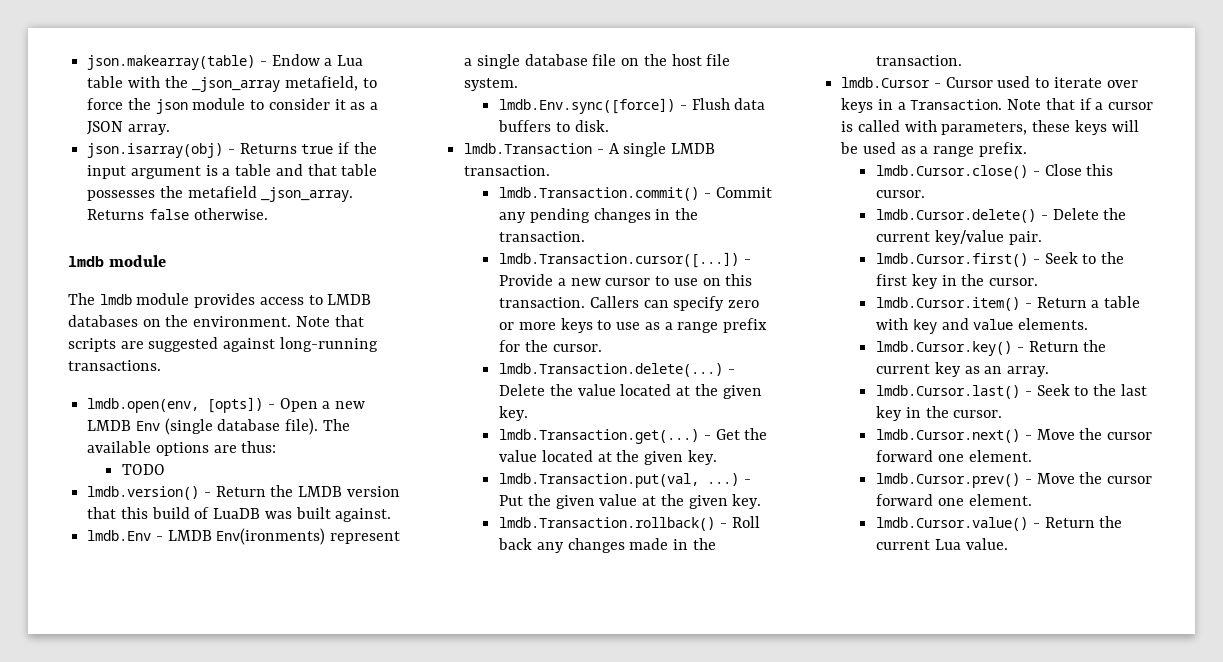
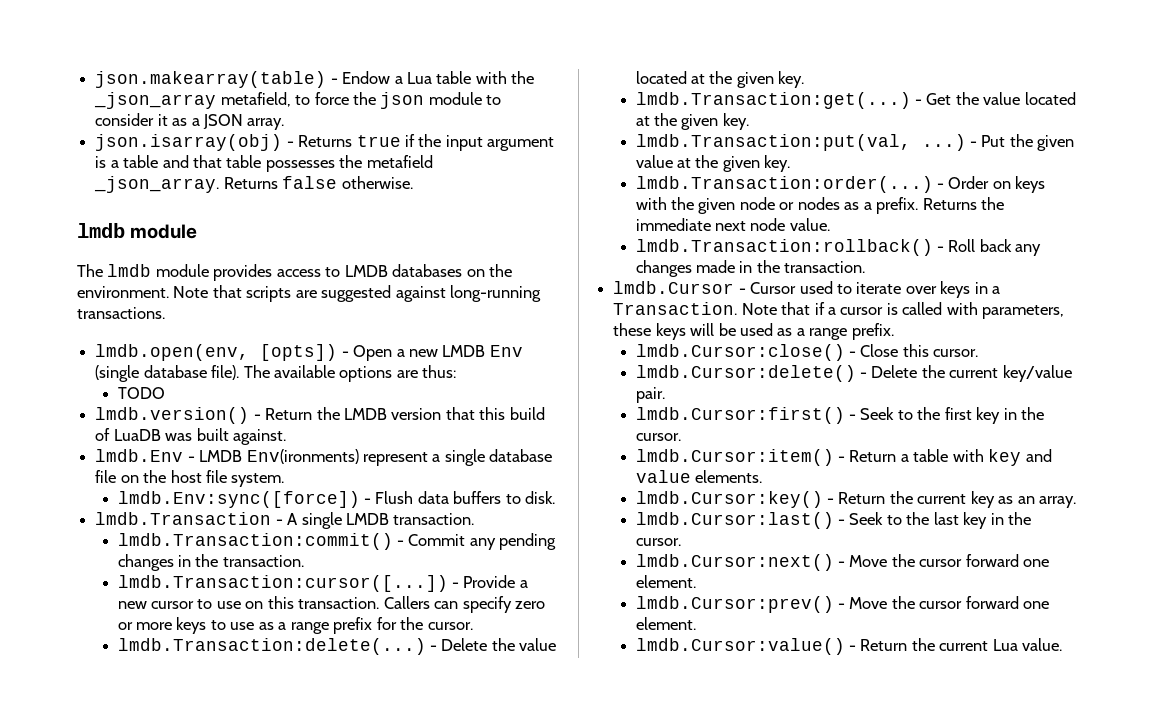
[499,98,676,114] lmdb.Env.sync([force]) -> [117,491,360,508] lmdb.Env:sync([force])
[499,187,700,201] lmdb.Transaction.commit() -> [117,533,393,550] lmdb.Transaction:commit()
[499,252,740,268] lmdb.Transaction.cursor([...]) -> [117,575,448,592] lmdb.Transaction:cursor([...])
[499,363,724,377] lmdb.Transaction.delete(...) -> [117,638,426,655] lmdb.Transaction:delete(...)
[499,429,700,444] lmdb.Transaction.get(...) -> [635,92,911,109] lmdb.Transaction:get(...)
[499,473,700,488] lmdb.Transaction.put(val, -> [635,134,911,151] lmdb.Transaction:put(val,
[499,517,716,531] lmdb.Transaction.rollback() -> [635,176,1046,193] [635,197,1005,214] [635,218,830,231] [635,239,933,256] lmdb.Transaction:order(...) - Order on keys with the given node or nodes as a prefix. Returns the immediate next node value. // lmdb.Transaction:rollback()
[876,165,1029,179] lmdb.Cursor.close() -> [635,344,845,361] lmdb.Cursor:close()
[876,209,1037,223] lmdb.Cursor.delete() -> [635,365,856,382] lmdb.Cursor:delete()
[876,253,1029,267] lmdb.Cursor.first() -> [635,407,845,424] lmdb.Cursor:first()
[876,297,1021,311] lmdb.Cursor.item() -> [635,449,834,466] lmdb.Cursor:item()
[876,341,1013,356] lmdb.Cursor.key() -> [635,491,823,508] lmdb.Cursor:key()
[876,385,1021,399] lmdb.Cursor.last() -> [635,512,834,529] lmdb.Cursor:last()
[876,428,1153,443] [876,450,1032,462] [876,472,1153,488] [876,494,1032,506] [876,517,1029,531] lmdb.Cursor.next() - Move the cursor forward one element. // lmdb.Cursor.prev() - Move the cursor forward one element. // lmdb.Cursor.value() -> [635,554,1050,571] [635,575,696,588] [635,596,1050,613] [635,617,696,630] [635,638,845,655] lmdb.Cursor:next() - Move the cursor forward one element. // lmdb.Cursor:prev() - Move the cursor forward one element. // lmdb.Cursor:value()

——

**Goal of the exercise:**
Beginning with the first entry above, reproduce every line verbatim until the line with "[876,297,1021,311] lmdb.Cursor.item() ->", which is included too; omit pictures.

**Exercise response:**
[499,98,676,114] lmdb.Env.sync([force]) -> [117,491,360,508] lmdb.Env:sync([force])
[499,187,700,201] lmdb.Transaction.commit() -> [117,533,393,550] lmdb.Transaction:commit()
[499,252,740,268] lmdb.Transaction.cursor([...]) -> [117,575,448,592] lmdb.Transaction:cursor([...])
[499,363,724,377] lmdb.Transaction.delete(...) -> [117,638,426,655] lmdb.Transaction:delete(...)
[499,429,700,444] lmdb.Transaction.get(...) -> [635,92,911,109] lmdb.Transaction:get(...)
[499,473,700,488] lmdb.Transaction.put(val, -> [635,134,911,151] lmdb.Transaction:put(val,
[499,517,716,531] lmdb.Transaction.rollback() -> [635,176,1046,193] [635,197,1005,214] [635,218,830,231] [635,239,933,256] lmdb.Transaction:order(...) - Order on keys with the given node or nodes as a prefix. Returns the immediate next node value. // lmdb.Transaction:rollback()
[876,165,1029,179] lmdb.Cursor.close() -> [635,344,845,361] lmdb.Cursor:close()
[876,209,1037,223] lmdb.Cursor.delete() -> [635,365,856,382] lmdb.Cursor:delete()
[876,253,1029,267] lmdb.Cursor.first() -> [635,407,845,424] lmdb.Cursor:first()
[876,297,1021,311] lmdb.Cursor.item() -> [635,449,834,466] lmdb.Cursor:item()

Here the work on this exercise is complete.